Work item - Please return, with no alterations, the lines below from the very first through the one that contains "Earth Nymph Girls".

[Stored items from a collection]
· · ·

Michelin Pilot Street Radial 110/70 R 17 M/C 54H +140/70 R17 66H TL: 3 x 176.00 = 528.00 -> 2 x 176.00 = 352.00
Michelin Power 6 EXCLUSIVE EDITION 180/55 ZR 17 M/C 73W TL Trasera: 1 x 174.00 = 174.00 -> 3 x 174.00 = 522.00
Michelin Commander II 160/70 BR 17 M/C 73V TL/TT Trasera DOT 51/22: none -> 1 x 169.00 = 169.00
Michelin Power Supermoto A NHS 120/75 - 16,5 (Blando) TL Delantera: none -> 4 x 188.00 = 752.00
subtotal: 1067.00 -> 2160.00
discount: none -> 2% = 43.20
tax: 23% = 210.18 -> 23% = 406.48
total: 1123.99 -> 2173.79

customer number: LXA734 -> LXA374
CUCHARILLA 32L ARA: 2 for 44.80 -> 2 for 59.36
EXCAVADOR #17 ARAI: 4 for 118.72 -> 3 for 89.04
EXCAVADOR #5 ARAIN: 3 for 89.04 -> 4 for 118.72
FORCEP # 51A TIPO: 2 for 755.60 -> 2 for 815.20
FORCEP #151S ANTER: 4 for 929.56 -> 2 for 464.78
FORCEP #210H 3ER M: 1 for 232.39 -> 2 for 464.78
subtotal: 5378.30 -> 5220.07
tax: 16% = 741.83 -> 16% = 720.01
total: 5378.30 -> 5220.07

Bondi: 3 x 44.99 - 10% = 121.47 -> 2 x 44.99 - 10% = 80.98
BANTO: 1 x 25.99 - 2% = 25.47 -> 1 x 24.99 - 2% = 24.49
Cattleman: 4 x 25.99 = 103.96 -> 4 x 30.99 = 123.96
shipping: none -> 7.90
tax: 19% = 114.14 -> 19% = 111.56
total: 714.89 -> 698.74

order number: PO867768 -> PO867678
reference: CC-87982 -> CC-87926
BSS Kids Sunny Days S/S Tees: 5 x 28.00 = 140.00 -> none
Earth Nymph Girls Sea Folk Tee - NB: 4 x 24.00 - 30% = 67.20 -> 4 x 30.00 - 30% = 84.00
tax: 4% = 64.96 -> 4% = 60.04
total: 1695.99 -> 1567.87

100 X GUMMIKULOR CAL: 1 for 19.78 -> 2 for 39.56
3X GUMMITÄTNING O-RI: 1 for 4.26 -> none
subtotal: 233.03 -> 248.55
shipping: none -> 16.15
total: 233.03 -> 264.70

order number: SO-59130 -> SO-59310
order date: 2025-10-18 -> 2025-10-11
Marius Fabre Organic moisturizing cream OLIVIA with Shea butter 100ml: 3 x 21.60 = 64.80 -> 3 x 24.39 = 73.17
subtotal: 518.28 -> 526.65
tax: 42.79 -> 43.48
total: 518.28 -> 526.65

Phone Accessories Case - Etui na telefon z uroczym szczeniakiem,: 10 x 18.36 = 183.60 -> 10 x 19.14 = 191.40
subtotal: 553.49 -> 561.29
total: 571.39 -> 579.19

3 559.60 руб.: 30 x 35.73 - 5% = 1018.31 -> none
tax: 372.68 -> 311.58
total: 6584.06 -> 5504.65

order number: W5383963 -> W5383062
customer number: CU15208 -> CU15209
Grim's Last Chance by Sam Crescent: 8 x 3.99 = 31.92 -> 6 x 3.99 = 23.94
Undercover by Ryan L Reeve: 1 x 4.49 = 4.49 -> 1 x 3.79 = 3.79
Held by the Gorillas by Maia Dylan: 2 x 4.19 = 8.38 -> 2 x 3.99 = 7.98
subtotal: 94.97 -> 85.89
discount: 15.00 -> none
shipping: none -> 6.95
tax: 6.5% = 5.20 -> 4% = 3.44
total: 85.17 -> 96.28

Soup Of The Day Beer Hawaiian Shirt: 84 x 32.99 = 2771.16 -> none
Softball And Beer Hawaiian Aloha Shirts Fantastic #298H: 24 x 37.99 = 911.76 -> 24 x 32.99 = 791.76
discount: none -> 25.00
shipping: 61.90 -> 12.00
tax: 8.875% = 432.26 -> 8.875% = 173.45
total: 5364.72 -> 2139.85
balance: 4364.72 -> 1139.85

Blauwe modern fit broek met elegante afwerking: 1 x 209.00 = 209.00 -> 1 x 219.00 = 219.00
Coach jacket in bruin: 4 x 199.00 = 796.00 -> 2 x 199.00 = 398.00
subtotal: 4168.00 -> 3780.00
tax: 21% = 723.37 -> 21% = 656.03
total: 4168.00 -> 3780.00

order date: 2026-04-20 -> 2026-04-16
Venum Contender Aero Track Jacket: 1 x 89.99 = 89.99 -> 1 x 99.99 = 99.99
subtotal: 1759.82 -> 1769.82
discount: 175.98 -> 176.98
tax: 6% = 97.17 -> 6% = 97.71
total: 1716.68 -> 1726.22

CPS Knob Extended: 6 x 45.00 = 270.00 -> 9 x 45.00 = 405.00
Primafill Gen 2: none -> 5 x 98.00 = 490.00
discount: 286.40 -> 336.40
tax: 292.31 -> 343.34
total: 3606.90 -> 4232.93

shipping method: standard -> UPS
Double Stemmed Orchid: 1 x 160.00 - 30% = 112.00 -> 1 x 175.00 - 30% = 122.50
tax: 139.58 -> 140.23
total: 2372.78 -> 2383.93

· · ·

Answer space -
Michelin Pilot Street Radial 110/70 R 17 M/C 54H +140/70 R17 66H TL: 3 x 176.00 = 528.00 -> 2 x 176.00 = 352.00
Michelin Power 6 EXCLUSIVE EDITION 180/55 ZR 17 M/C 73W TL Trasera: 1 x 174.00 = 174.00 -> 3 x 174.00 = 522.00
Michelin Commander II 160/70 BR 17 M/C 73V TL/TT Trasera DOT 51/22: none -> 1 x 169.00 = 169.00
Michelin Power Supermoto A NHS 120/75 - 16,5 (Blando) TL Delantera: none -> 4 x 188.00 = 752.00
subtotal: 1067.00 -> 2160.00
discount: none -> 2% = 43.20
tax: 23% = 210.18 -> 23% = 406.48
total: 1123.99 -> 2173.79

customer number: LXA734 -> LXA374
CUCHARILLA 32L ARA: 2 for 44.80 -> 2 for 59.36
EXCAVADOR #17 ARAI: 4 for 118.72 -> 3 for 89.04
EXCAVADOR #5 ARAIN: 3 for 89.04 -> 4 for 118.72
FORCEP # 51A TIPO: 2 for 755.60 -> 2 for 815.20
FORCEP #151S ANTER: 4 for 929.56 -> 2 for 464.78
FORCEP #210H 3ER M: 1 for 232.39 -> 2 for 464.78
subtotal: 5378.30 -> 5220.07
tax: 16% = 741.83 -> 16% = 720.01
total: 5378.30 -> 5220.07

Bondi: 3 x 44.99 - 10% = 121.47 -> 2 x 44.99 - 10% = 80.98
BANTO: 1 x 25.99 - 2% = 25.47 -> 1 x 24.99 - 2% = 24.49
Cattleman: 4 x 25.99 = 103.96 -> 4 x 30.99 = 123.96
shipping: none -> 7.90
tax: 19% = 114.14 -> 19% = 111.56
total: 714.89 -> 698.74

order number: PO867768 -> PO867678
reference: CC-87982 -> CC-87926
BSS Kids Sunny Days S/S Tees: 5 x 28.00 = 140.00 -> none
Earth Nymph Girls Sea Folk Tee - NB: 4 x 24.00 - 30% = 67.20 -> 4 x 30.00 - 30% = 84.00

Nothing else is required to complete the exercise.